Career consultants all have the same fundamental advice: to increase your promotion probability, you must learn your bosses' job and train your own replacement. Martin also suggests that you find new ways to grow revenue. A growing business can fund expansion and promotions. Nothing gets more positive recognition than adding to the bottom line.

Here are some tips for increasing your promotion probability while staying with the same company:

Don't do what you are told. Never respond to your boss' request with only what was asked. Instead of providing a list of information requested, think of why your boss asked for it and provide thought-provoking analysis and conclusions with it. This will show your boss that you are thinking ahead. The way you get promoted is not by doing what you are told, but by taking the initiative to do more and to come up with new ways to do things.

Under promise and over deliver. Give reasonable time frames for delivering on requested tasks and set reasonable expectations for your finished work product - then blow the socks off your boss by delivering more and earlier. Soon, you'll be recognized for "consistently exceeding expectations."
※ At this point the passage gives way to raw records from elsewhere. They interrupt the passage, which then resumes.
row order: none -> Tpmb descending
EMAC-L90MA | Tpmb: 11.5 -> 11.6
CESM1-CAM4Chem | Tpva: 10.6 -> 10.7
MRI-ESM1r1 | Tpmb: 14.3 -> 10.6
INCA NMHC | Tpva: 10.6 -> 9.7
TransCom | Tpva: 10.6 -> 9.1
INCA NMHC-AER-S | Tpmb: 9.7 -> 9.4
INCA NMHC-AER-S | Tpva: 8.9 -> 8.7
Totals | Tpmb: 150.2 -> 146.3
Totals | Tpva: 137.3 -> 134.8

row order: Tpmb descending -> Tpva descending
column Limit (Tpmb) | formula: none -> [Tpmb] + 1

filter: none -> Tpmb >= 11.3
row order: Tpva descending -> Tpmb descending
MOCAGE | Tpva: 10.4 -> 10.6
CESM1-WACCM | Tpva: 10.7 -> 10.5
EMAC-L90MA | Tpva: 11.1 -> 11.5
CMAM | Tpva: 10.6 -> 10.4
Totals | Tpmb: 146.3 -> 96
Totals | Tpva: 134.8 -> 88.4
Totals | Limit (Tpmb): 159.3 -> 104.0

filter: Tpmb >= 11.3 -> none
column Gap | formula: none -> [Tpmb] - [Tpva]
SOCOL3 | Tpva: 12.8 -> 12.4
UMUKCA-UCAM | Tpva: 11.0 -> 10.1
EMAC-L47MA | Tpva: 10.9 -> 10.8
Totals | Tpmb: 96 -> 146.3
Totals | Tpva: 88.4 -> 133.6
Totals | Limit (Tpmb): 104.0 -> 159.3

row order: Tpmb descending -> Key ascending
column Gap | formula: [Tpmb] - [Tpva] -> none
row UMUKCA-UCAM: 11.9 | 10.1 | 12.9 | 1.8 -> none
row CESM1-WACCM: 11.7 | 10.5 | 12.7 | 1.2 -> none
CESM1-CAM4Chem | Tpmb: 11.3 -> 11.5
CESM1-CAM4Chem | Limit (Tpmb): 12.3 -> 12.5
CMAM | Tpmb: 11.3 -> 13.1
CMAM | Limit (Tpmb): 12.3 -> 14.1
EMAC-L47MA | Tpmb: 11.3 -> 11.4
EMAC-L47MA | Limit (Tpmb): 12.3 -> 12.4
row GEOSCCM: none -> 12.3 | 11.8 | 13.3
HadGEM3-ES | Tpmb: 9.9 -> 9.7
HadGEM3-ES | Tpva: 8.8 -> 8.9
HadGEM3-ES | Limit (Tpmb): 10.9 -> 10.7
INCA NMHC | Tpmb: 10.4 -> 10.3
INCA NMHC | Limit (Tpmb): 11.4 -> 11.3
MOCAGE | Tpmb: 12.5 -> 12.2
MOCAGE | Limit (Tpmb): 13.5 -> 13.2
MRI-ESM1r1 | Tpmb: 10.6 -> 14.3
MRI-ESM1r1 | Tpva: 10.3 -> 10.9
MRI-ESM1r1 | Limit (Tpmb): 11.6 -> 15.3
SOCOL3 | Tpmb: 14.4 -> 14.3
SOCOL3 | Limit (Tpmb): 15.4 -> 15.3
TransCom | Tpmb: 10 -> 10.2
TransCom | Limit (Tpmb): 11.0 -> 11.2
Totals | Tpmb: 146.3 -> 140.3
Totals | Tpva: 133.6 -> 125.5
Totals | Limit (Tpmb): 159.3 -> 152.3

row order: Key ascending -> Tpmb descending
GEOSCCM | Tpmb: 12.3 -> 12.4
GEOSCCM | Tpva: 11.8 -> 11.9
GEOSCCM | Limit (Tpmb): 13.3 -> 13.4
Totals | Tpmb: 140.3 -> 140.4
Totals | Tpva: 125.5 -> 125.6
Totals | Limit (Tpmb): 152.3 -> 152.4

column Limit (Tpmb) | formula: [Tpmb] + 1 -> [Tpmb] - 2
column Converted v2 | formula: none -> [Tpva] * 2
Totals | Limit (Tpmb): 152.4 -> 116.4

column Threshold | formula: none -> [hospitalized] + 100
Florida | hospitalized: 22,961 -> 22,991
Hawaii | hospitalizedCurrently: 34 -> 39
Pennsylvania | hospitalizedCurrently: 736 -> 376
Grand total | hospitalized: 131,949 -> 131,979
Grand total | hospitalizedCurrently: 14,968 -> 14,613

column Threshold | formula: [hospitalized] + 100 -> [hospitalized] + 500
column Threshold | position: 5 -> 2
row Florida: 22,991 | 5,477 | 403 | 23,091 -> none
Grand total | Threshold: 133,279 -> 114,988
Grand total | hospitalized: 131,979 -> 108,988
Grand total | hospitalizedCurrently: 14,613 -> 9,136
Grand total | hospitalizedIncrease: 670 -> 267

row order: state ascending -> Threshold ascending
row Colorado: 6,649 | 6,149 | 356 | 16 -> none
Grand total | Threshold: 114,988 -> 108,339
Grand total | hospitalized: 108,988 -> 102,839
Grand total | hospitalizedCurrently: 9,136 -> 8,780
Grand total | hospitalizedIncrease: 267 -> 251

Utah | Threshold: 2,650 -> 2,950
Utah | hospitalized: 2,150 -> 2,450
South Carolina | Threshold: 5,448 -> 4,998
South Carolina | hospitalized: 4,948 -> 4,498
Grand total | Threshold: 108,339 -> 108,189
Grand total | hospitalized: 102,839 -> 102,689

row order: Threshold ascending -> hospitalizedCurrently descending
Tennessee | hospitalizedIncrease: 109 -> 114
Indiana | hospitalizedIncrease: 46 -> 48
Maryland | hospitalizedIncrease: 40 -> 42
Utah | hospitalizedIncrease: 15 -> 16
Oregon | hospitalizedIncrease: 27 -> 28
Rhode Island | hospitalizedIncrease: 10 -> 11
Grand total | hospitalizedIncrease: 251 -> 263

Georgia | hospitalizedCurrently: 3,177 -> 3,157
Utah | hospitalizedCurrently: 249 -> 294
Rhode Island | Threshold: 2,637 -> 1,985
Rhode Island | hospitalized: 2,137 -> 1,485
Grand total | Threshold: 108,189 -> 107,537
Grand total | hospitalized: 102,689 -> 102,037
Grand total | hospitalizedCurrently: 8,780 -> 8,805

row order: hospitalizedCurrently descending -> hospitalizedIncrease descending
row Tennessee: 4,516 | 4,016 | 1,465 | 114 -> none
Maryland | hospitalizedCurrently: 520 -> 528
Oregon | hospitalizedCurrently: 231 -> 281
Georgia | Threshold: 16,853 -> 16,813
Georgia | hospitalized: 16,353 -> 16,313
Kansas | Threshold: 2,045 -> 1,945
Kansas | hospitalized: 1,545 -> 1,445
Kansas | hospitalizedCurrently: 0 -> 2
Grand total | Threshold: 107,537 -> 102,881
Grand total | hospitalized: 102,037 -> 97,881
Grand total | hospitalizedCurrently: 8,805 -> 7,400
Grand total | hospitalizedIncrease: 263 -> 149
Always make your boss look good. Meet regularly with your boss and ask her what challenges and projects she is working on. If there is a problem your boss has to solve, think through it and have a solution ready to offer.

Let your talent do the talking. Your value to your company is a reflection of how well you do your job. Also, jump at the chance to complete additional training and education, then master your new skills. Let your talent do your talking so you won't have to blow your own horn.

According to career gurus, these are the top qualities of people who get promoted:

They work for a company and for leaders they respect and admire. As a result they put their heart into their work, aspire to be like the boss and perform without holding back.

They know the business and always keep the "big picture" in mind . They know how the daily tasks fit into the overall process of running and growing the business.

They play office politics but not the kind of smarmy politics that gets the bad press. Instead, they know how to reach a compromise that satisfies most of the people involved. They also know how to bring objectors into the loop in advance and how to mollify them before a controversy erupts.

They get things done because they know that, while there are lots of people who can have meetings and talk about work, the ones who can execute and implement are the ones who are the most valuable to a company.

They have strong technical skills and work hard on technical projects. They don't fear taking on new technical tasks or learning how to use new technology to do things in new and improved ways.

They work beyond "nine to five" - not just on the work of the day, but by taking classes, reading books and getting extra training that continuously increases their human capital.